Segment Start: RECORDS TO USE

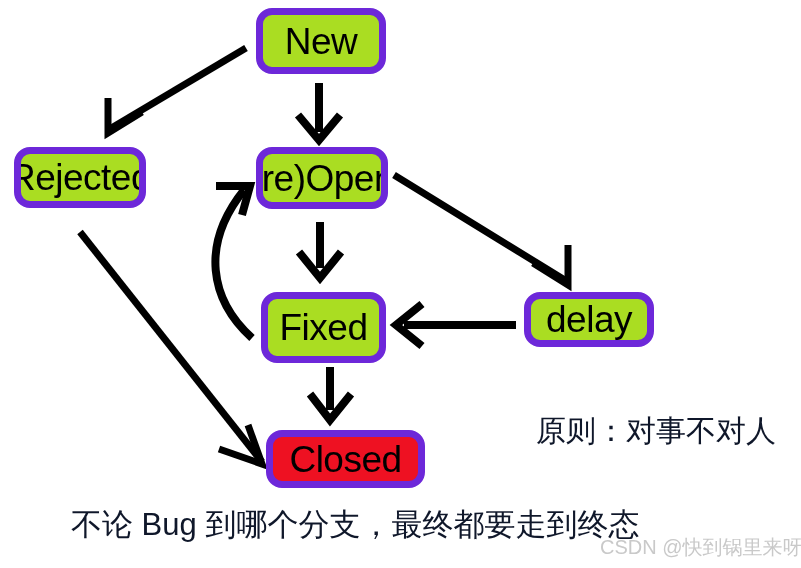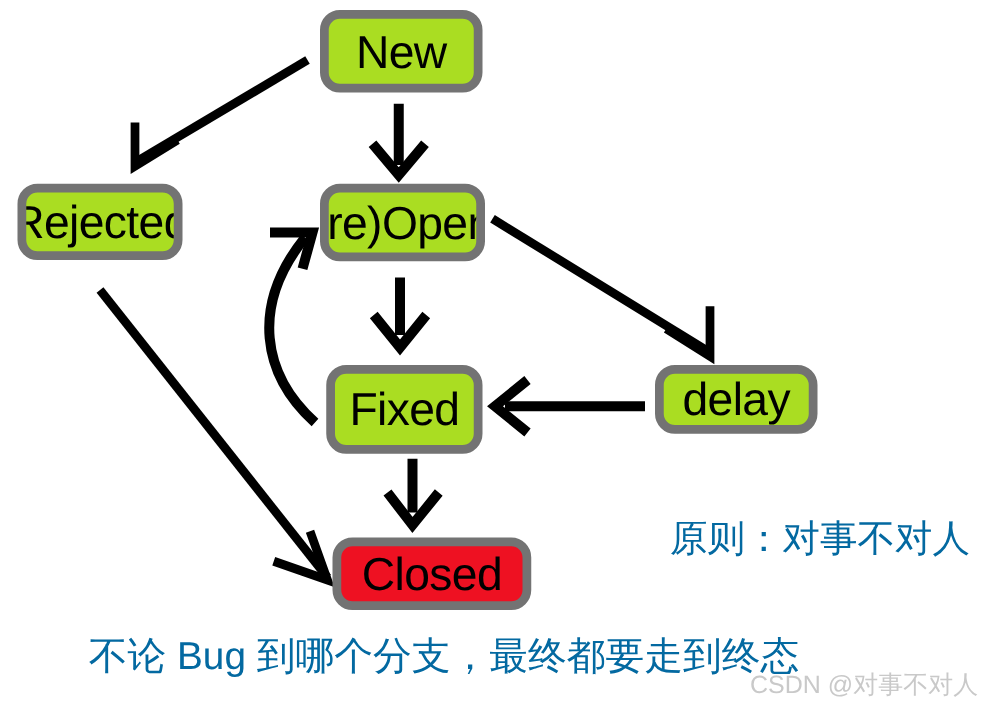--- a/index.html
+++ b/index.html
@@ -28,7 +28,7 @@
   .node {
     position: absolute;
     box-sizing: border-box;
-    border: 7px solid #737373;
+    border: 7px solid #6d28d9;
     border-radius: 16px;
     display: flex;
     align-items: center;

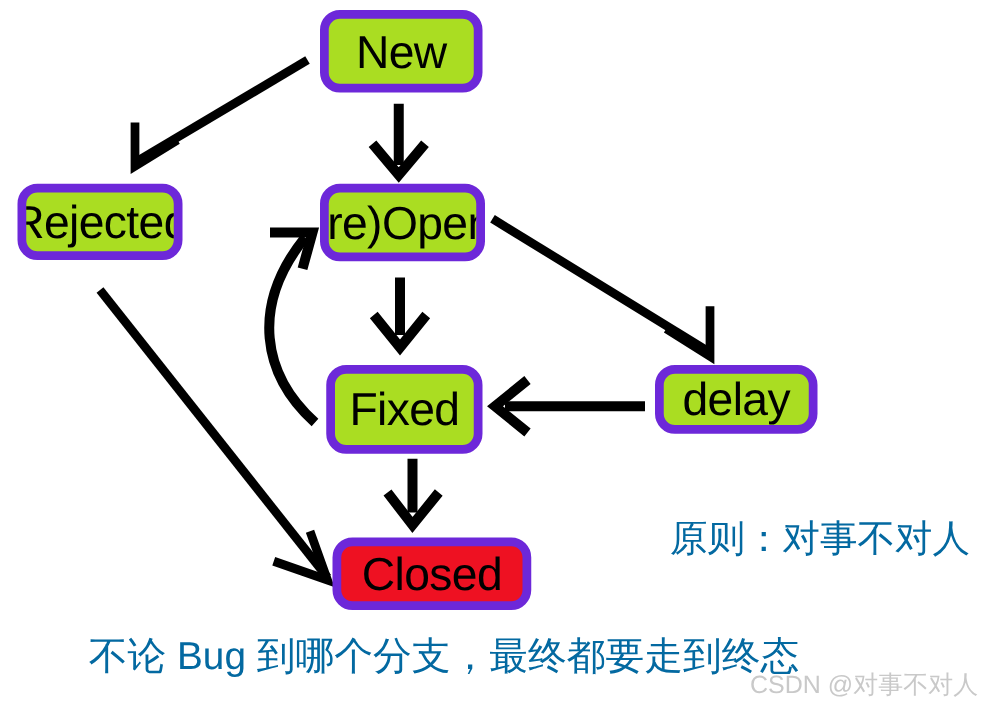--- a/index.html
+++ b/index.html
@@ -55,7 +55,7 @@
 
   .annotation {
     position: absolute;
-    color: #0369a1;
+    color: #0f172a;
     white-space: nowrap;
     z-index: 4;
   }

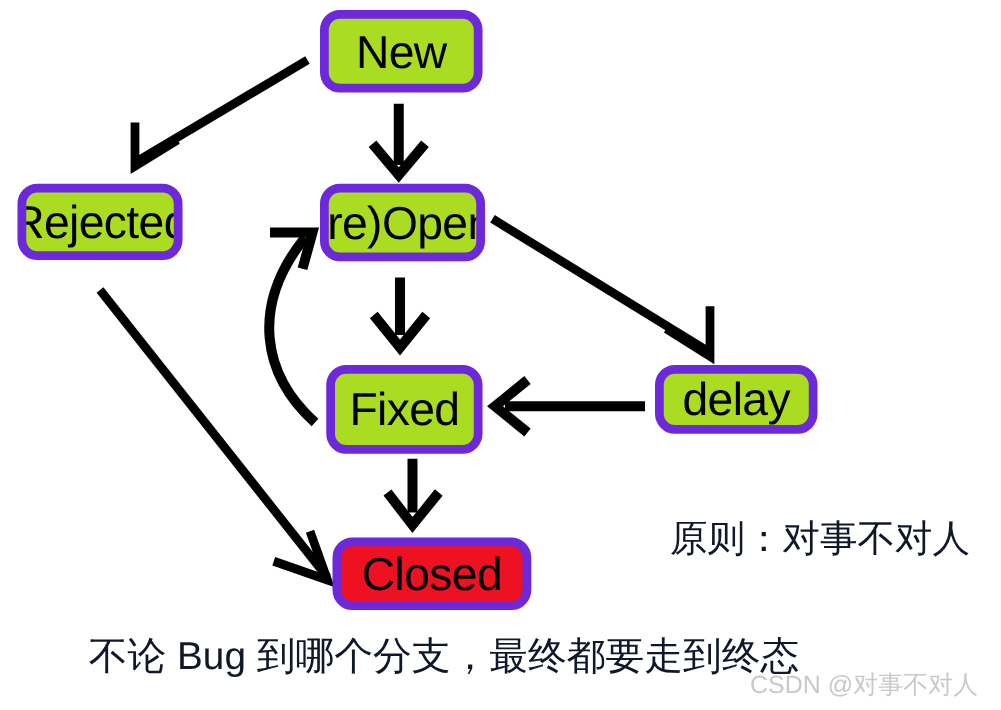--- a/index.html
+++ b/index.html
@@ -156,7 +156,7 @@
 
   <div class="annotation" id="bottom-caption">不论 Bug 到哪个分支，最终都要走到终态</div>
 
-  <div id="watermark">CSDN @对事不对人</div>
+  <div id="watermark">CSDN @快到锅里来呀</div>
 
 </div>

Segment End: RECORDS TO USE
Segment Start: RECORDS TO USE

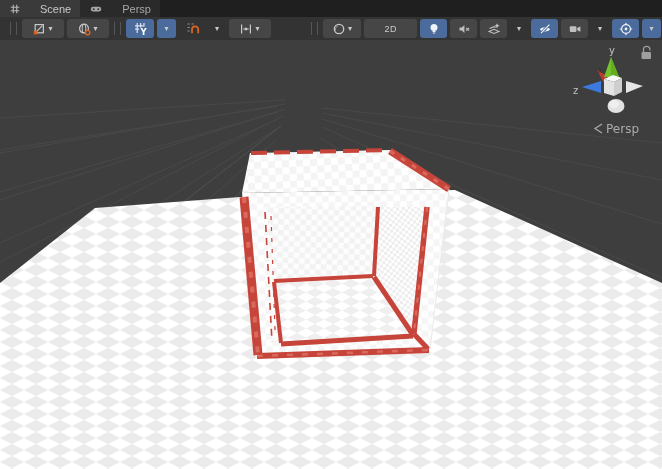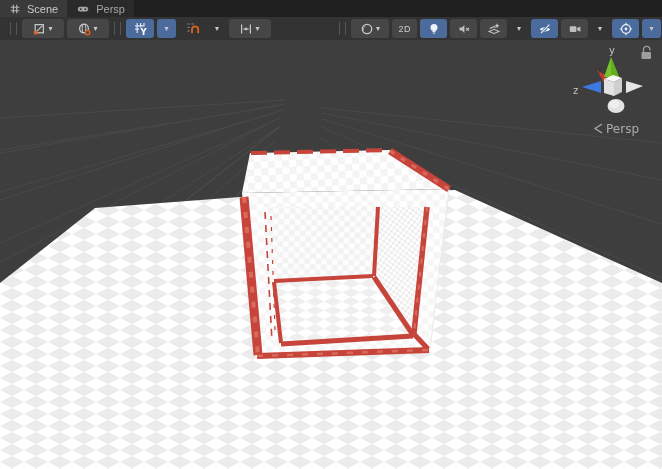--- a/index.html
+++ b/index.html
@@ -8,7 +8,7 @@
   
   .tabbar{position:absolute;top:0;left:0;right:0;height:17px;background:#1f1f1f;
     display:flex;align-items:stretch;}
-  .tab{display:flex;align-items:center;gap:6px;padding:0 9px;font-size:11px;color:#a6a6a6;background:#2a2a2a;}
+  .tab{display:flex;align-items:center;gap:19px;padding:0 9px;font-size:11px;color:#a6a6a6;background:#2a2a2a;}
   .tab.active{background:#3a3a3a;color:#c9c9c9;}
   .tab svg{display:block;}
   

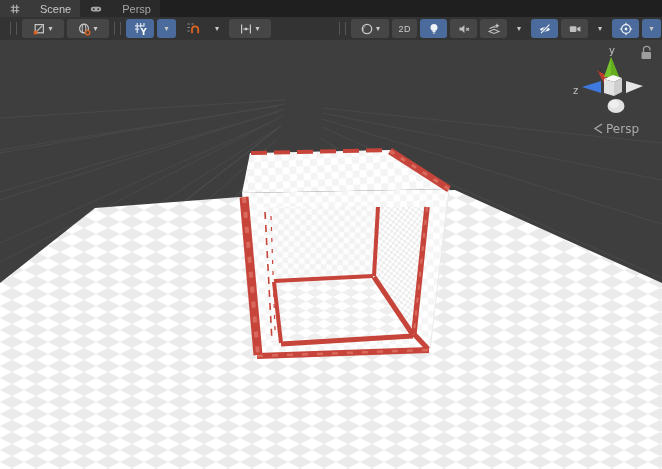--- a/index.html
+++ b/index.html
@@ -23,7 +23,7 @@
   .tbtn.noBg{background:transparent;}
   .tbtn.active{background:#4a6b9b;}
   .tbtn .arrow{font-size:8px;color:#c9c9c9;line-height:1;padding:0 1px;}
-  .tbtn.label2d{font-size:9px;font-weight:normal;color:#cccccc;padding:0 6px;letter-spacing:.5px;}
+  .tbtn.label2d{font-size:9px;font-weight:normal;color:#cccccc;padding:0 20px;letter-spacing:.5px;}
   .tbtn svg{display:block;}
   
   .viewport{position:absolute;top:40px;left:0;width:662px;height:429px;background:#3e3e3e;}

Segment End: RECORDS TO USE
Segment Start: RECORDS TO USE

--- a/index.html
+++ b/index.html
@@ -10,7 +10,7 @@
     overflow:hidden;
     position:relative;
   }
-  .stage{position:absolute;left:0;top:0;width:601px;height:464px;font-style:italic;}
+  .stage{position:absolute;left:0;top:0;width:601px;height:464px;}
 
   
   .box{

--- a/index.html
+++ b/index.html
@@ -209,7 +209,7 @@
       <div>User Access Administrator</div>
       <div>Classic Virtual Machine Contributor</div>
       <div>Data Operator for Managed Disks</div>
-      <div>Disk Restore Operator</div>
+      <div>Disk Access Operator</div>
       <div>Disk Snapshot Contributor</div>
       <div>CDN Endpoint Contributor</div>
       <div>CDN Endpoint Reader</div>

Segment End: RECORDS TO USE

** EXERCISE OBJECTIVE **
Where the string "display" turns up in a line of the data above, copy that whole line.

** SOLUTION TO THIS PROBLEM **
     display: flex;
     display:flex;align-items:stretch;}
-  .tab{display:flex;align-items:center;gap:6px;padding:0 9px;font-size:11px;color:#a6a6a6;background:#2a2a2a;}
+  .tab{display:flex;align-items:center;gap:19px;padding:0 9px;font-size:11px;color:#a6a6a6;background:#2a2a2a;}
   .tab svg{display:block;}
   .tbtn svg{display:block;}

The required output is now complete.